» **YOUR INSTRUCTIONS**
Copy word for word each line from the one that has "wind_speed, 2025-09-11 21:00: 0.78 -> 1.96" to the last line of the records, with no other lines.

» **ENTRIES SHOWN**

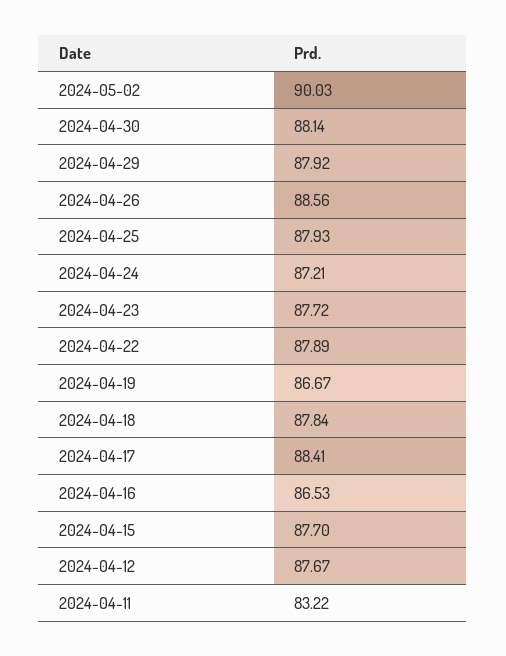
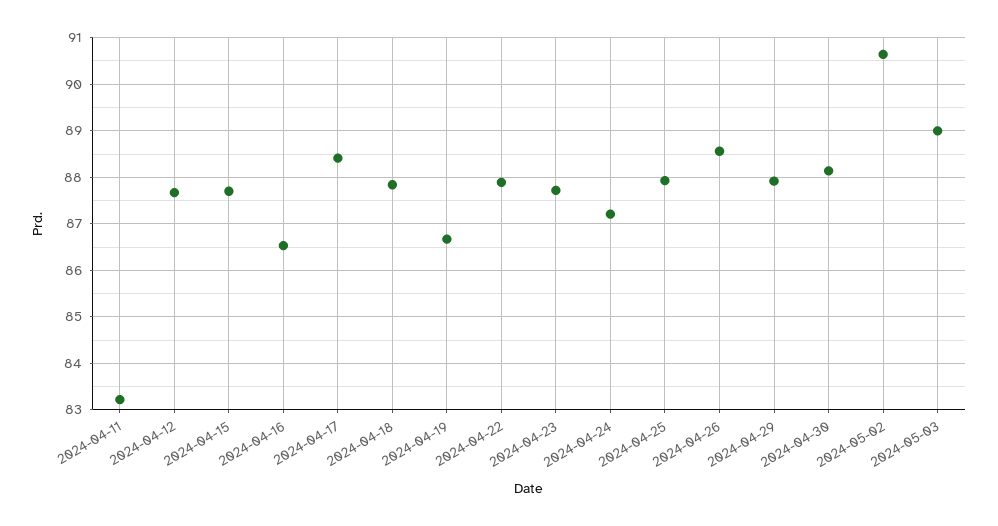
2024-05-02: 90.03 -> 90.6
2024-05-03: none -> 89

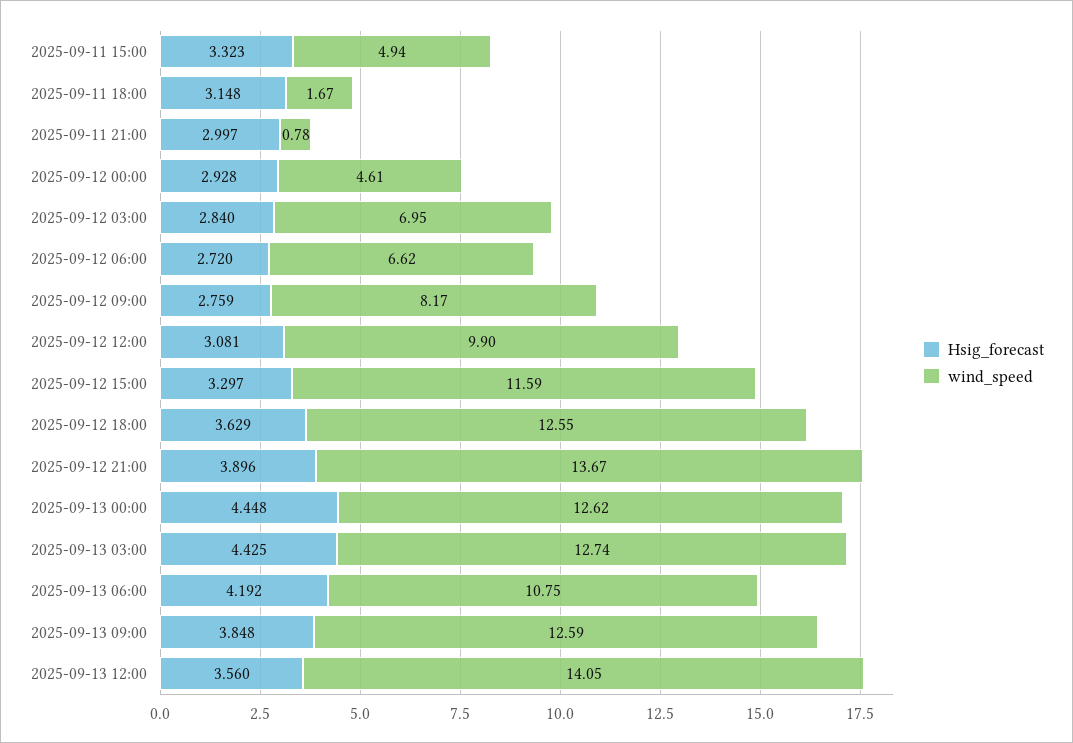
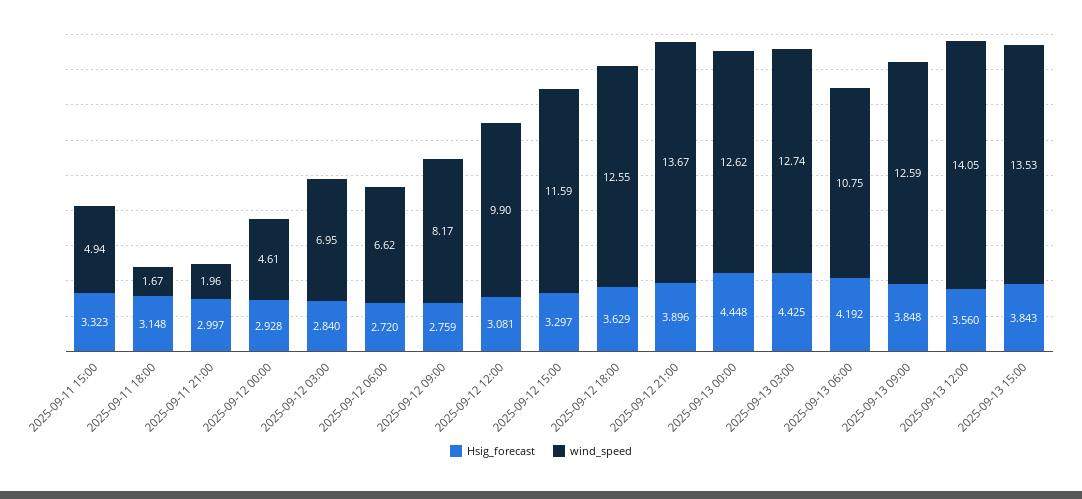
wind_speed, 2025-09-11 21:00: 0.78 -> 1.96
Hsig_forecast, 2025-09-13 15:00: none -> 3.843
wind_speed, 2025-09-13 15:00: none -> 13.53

» **EXERCISE ANSWER**
wind_speed, 2025-09-11 21:00: 0.78 -> 1.96
Hsig_forecast, 2025-09-13 15:00: none -> 3.843
wind_speed, 2025-09-13 15:00: none -> 13.53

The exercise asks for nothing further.